Europa ist, was Energie und Rohstoffe betrifft, ungeheuer abhängig und damit verwundbar. Daher muss Europa im Zuge einer eigenen industriellen Strategie definieren, welche Sicherheiten man in den Lieferketten braucht, und diese mit speziellen Handelsabkommen sicherstellen. Der derzeitige Engpass geht vor allem auf die enorme Nachfrage der USA und Chinas zurück. Beide haben aktuell Wachstumsraten von 8 bis 9 Prozent, Europa liegt bei 4 bis 5 Prozent.

Eine weitsichtige europäische Wirtschaftspolitik muss daher darauf achten, dass man nicht nur mit den hochentwickelten Ländern wie den USA, Japan oder Kanada Wirtschaftsabkommen schließt, sondern auch mit Ländern, die für Europas Energie- und Rohstoffversorgung essenziell sind. Und wir dürfen Afrika nicht vergessen: Der Kontinent hat ein unglaubliches Potenzial. Europa muss hier als Partner in Bildung und Qualifikationen investieren und darf Afrika nicht den Chinesen überlassen.

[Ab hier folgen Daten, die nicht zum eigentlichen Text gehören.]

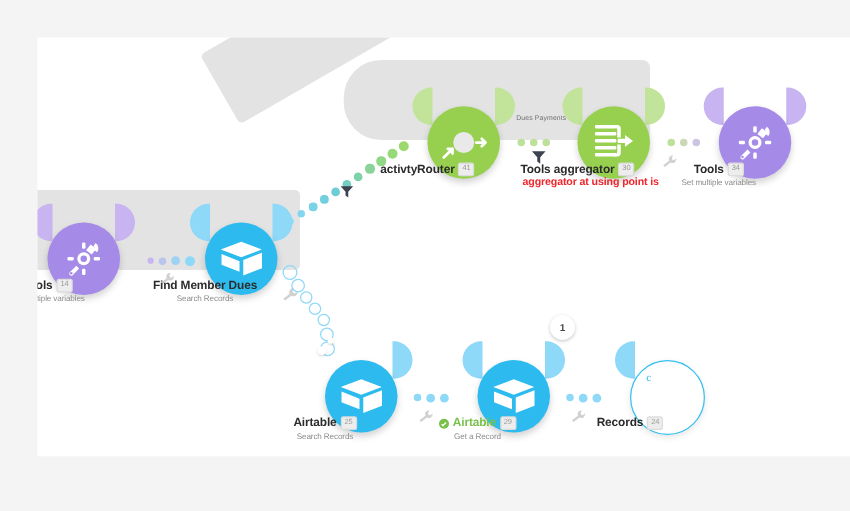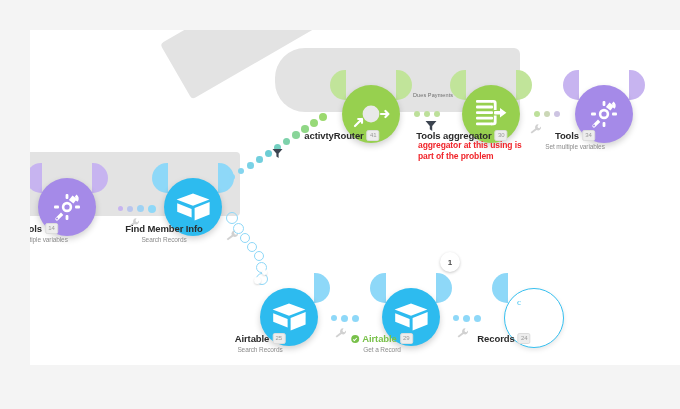"aggregator at this using is" div { text: this using -> using point }
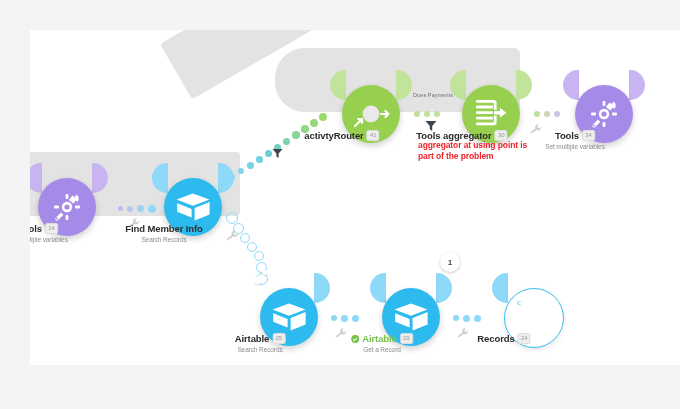"part of the problem" div { html: <div>part of the problem</div> -> none }
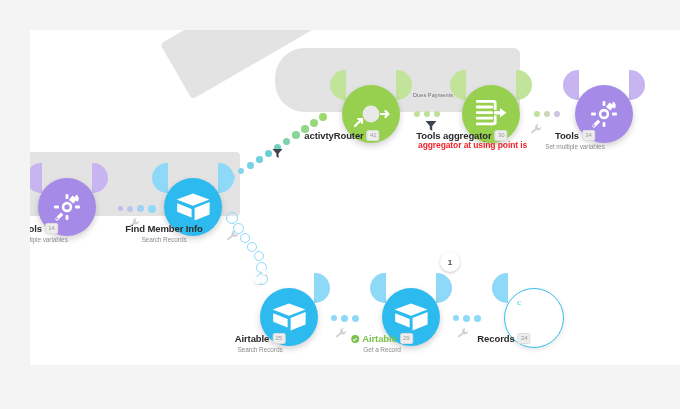"Find Member Info" span { text: Info -> Dues }
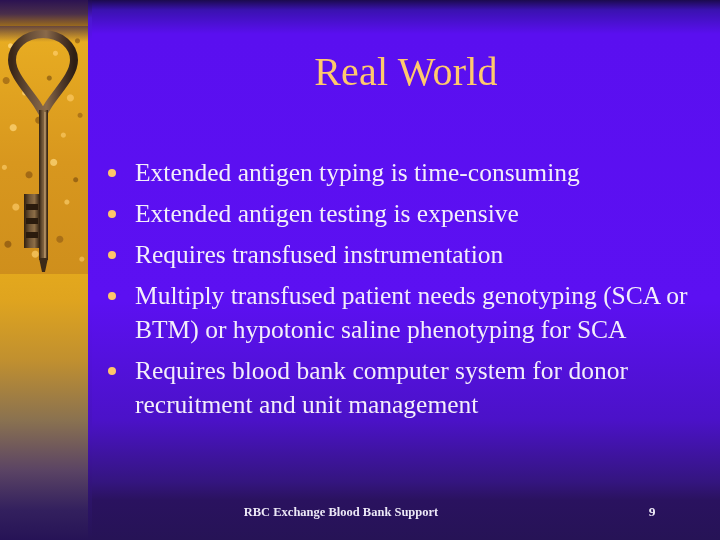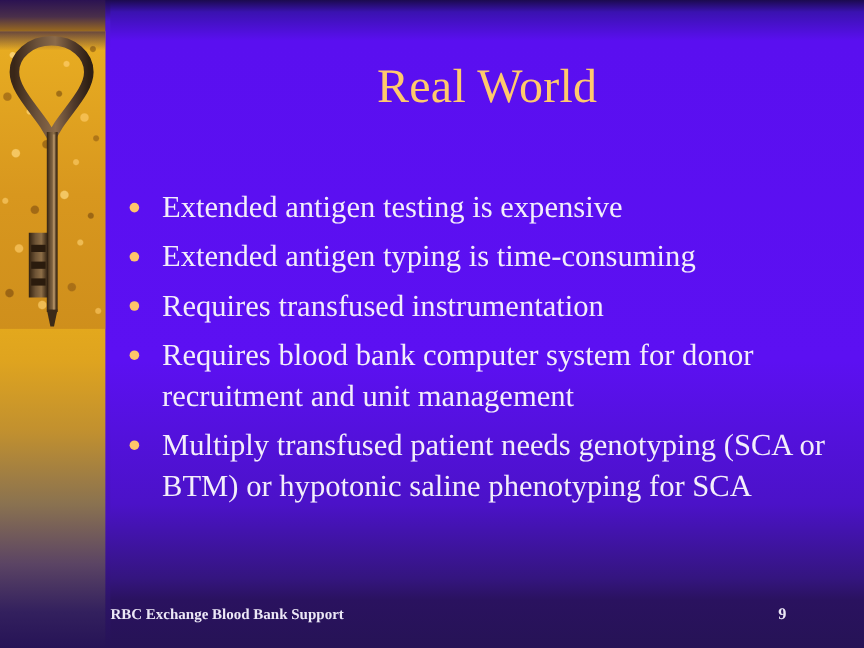"Extended antigen testing is expensive" div.bullet { order: before "Extended antigen typing is" -> after "Extended antigen typing is" }
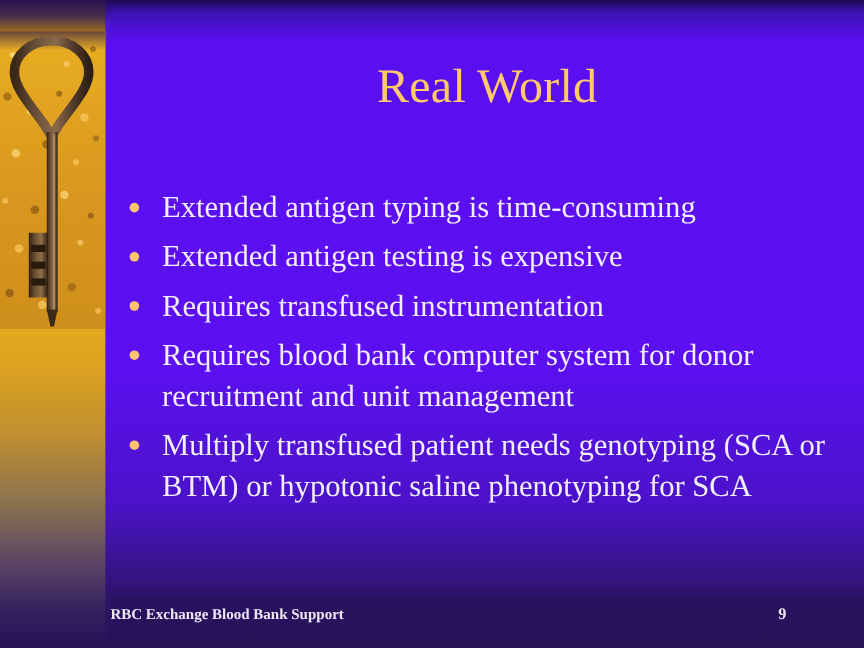"Requires blood bank computer system" div.bullet { order: before "Multiply transfused patient needs" -> after "Multiply transfused patient needs" }
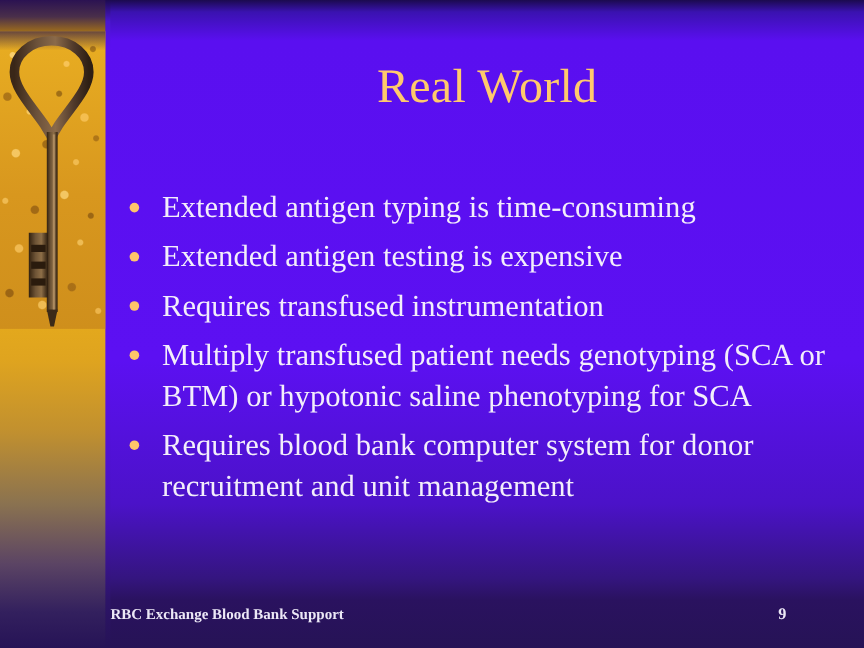"RBC Exchange Blood Bank Support" #footerText { text-align: left -> center }
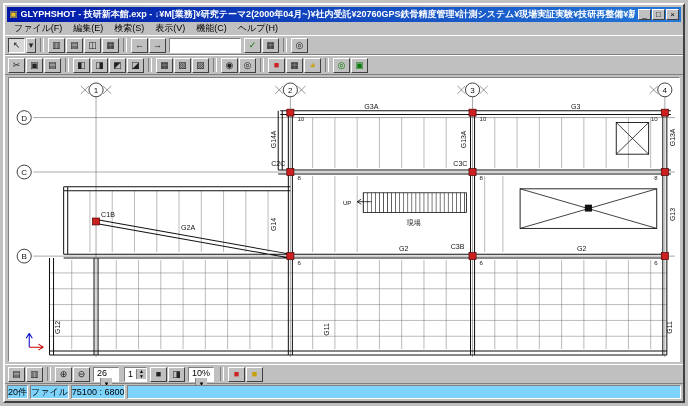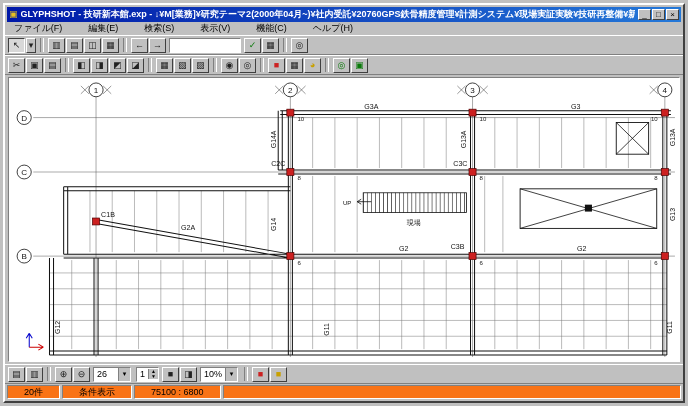"ファイル(F)" .menubar { gap: 16px -> 1px }
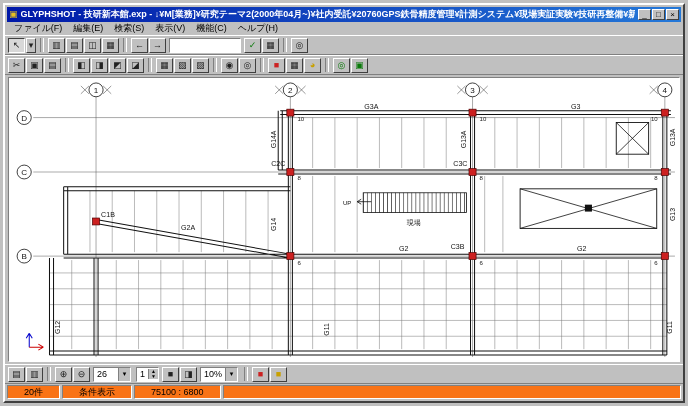"26" .combo { flex-direction: none -> column }
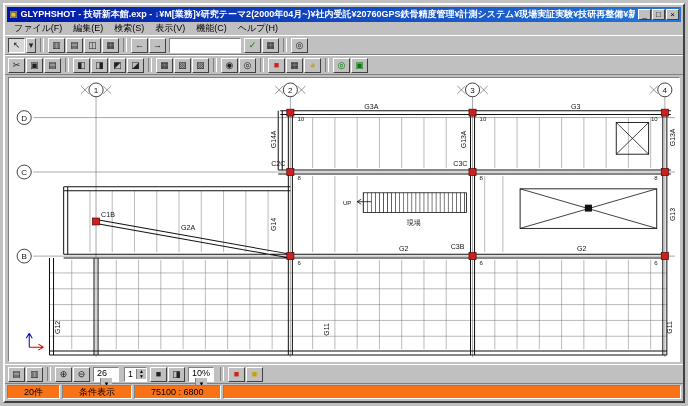"20件" .cell { background: #f97316 -> #7dd3fc; padding: 0 16px -> 0 0 }
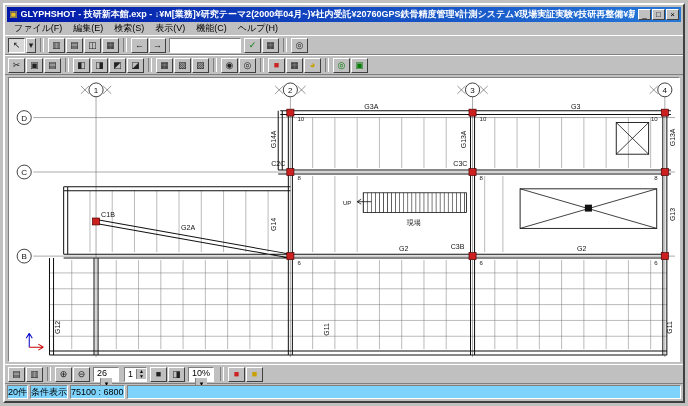"条件表示" span.cell { text: 条件表示 -> ファイル }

Daher braucht es eine europäische Innovations- und Exportinitiative. Es ist höchste Zeit für eine europäische Industriestrategie, die auch die Achillesfersen Europas berücksichtigen muss - drei Alarmsignale möchte ich dazu erwähnen.

Alarmsignal 1 - Qualifikation: Während wir uns im beruflichen Bereich im Rahmen der dualen Ausbildung durchaus auch international in die Auslage stellen können, sieht es im schulischen Bereich eher düster aus. Die Absolventenzahlen in Asien, insbesondere in den technologisch orientierten Zukunftsfeldern, geben eine Ahnung, was da auf uns zukommt. Oberösterreich ist mit der Idee einer Technischen Universität absolut auf dem richtigen Weg, allerdings aus meiner Sicht viel zu langsam. Wenn man sieht, wie das anderswo geht, wie zum Beispiel in Singapur in kürzester Zeit eine weltweite Spitzenuniversität von heute auf morgen entsteht, müssen wir uns fragen, warum wir das nicht so können. Und wir müssen uns fragen, ob es ausreichend Anreize gibt, auch in Zukunftsfeldern zu studieren; diese eröffnen schließlich tolle Lebensperspektiven.

Alarmsignal 2 - mangelnde Innovation: Die Zahlen lassen erschaudern: 2019 hat China 46 Prozent aller weltweiten Patente angemeldet, die USA 19 Prozent, Japan 10 Prozent, Südkorea 9 Prozent und Europa - bitte festhalten! - ganze 6 Prozent. Wir haben also dringenden Aufholbedarf in kreativen Innovationen und müssen unsere Stärken einer besseren Kooperation und Kombinationsfähigkeit viel deutlicher entwickeln und ausspielen. Innovation bedeutet Vorsprung, bedeutet Erfolg, bedeutet Sicherung unserer Lebensstandards.

Alarmsignal 3 - fehlende Handlungsfähigkeit: Was für ein jämmerliches Bild gibt Europa (auch Österreich) in der Bewältigung der Pandemie ab? Die Chinesen grinsen breit und sehen ihr System der kollektiven Disziplin, verbunden auch mit einer rigorosen Überwachung, bestätigt. Sie sind längst mit tollen Wachstumsraten zurück, die USA holen auf. Wir in Europa taumeln, suchen unser Heil in Nationalismus, jeder kämpft auf eigene Faust, von Solidarität oder Koordination keine Spur. Wir brauchen in Europa eine Pioniergruppe, die die Zeichen der Zeit erkennt und bereit ist, sich nicht wechselseitig zu lähmen, sondern voranzumarschieren.